## Action item:
Copy the records exactly, leaving out every picture.

## Records shown:
........

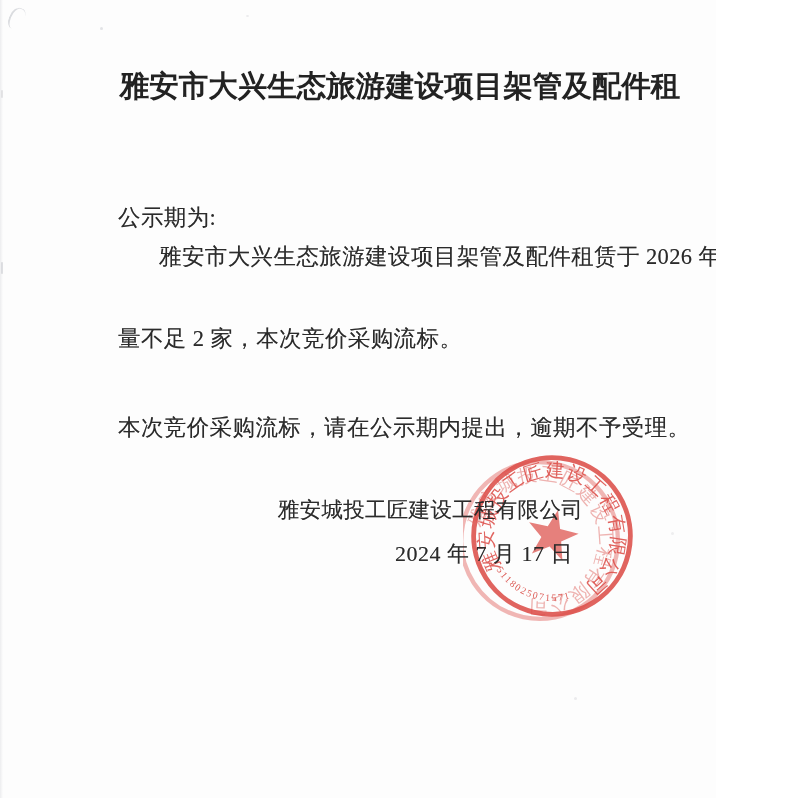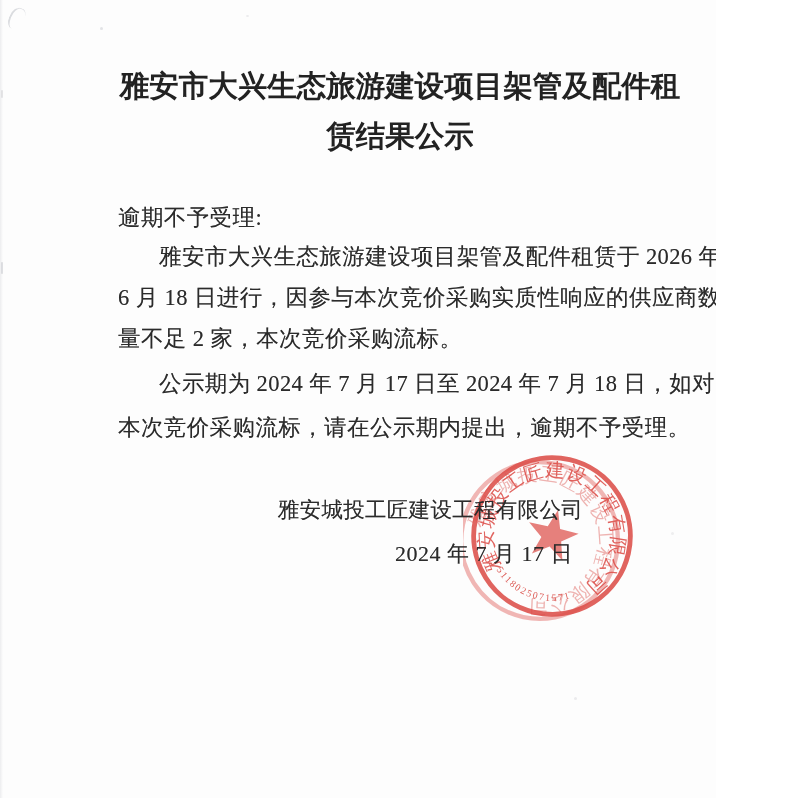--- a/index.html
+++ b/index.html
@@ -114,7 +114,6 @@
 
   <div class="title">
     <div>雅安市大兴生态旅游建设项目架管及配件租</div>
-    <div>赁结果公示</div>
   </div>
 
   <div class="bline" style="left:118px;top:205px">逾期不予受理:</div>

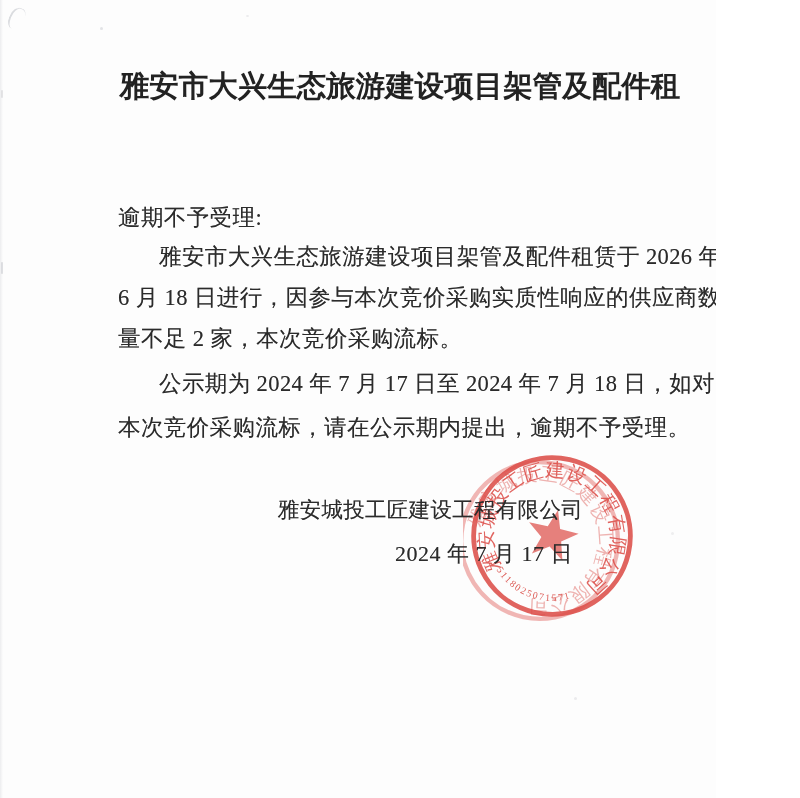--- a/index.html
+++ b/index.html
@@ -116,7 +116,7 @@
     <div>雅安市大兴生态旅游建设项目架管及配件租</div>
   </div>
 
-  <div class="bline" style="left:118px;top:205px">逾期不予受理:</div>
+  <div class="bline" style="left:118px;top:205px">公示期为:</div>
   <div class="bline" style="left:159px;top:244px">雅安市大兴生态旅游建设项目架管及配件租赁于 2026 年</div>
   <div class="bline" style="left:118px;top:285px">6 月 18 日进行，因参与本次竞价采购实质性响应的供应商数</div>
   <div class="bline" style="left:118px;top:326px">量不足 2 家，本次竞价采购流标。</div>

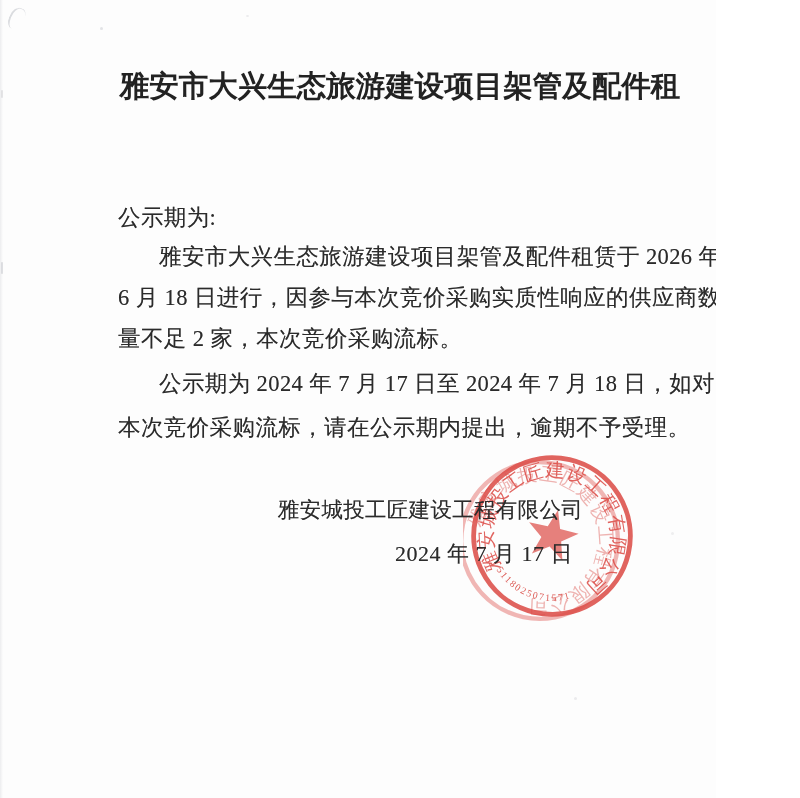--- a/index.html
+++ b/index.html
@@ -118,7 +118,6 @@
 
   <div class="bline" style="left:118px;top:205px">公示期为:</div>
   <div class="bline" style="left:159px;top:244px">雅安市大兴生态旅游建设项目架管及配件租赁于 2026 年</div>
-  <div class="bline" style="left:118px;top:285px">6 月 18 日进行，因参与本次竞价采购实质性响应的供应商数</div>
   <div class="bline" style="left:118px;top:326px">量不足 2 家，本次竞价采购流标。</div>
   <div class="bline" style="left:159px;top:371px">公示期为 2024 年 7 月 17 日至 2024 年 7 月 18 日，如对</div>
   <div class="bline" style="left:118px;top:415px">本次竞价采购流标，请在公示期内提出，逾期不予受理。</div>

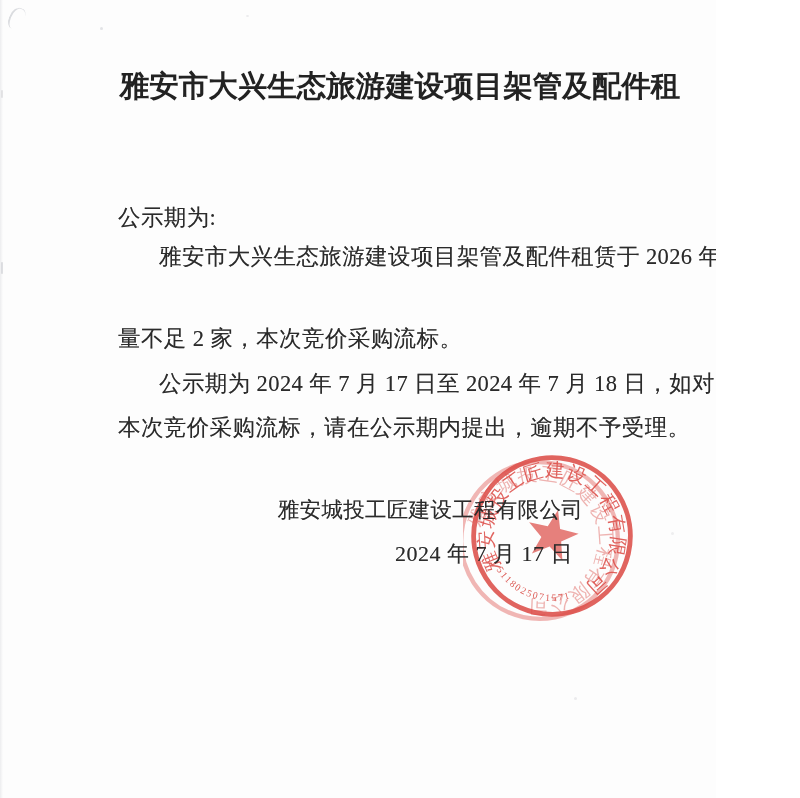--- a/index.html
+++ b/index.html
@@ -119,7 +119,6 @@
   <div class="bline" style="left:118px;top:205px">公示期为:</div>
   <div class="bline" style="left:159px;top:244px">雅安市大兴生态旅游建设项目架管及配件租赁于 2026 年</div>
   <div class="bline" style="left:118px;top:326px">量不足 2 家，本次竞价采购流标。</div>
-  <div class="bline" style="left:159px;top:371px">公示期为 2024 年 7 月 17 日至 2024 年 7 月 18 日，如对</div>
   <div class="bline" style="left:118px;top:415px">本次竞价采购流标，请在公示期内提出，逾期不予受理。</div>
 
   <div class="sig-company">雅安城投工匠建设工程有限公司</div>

........

## The answer:
--- a/index.html
+++ b/index.html
@@ -114,7 +114,6 @@
 
   <div class="title">
     <div>雅安市大兴生态旅游建设项目架管及配件租</div>
-    <div>赁结果公示</div>
   </div>
 
   <div class="bline" style="left:118px;top:205px">逾期不予受理:</div>

--- a/index.html
+++ b/index.html
@@ -116,7 +116,7 @@
     <div>雅安市大兴生态旅游建设项目架管及配件租</div>
   </div>
 
-  <div class="bline" style="left:118px;top:205px">逾期不予受理:</div>
+  <div class="bline" style="left:118px;top:205px">公示期为:</div>
   <div class="bline" style="left:159px;top:244px">雅安市大兴生态旅游建设项目架管及配件租赁于 2026 年</div>
   <div class="bline" style="left:118px;top:285px">6 月 18 日进行，因参与本次竞价采购实质性响应的供应商数</div>
   <div class="bline" style="left:118px;top:326px">量不足 2 家，本次竞价采购流标。</div>

--- a/index.html
+++ b/index.html
@@ -118,7 +118,6 @@
 
   <div class="bline" style="left:118px;top:205px">公示期为:</div>
   <div class="bline" style="left:159px;top:244px">雅安市大兴生态旅游建设项目架管及配件租赁于 2026 年</div>
-  <div class="bline" style="left:118px;top:285px">6 月 18 日进行，因参与本次竞价采购实质性响应的供应商数</div>
   <div class="bline" style="left:118px;top:326px">量不足 2 家，本次竞价采购流标。</div>
   <div class="bline" style="left:159px;top:371px">公示期为 2024 年 7 月 17 日至 2024 年 7 月 18 日，如对</div>
   <div class="bline" style="left:118px;top:415px">本次竞价采购流标，请在公示期内提出，逾期不予受理。</div>

--- a/index.html
+++ b/index.html
@@ -119,7 +119,6 @@
   <div class="bline" style="left:118px;top:205px">公示期为:</div>
   <div class="bline" style="left:159px;top:244px">雅安市大兴生态旅游建设项目架管及配件租赁于 2026 年</div>
   <div class="bline" style="left:118px;top:326px">量不足 2 家，本次竞价采购流标。</div>
-  <div class="bline" style="left:159px;top:371px">公示期为 2024 年 7 月 17 日至 2024 年 7 月 18 日，如对</div>
   <div class="bline" style="left:118px;top:415px">本次竞价采购流标，请在公示期内提出，逾期不予受理。</div>
 
   <div class="sig-company">雅安城投工匠建设工程有限公司</div>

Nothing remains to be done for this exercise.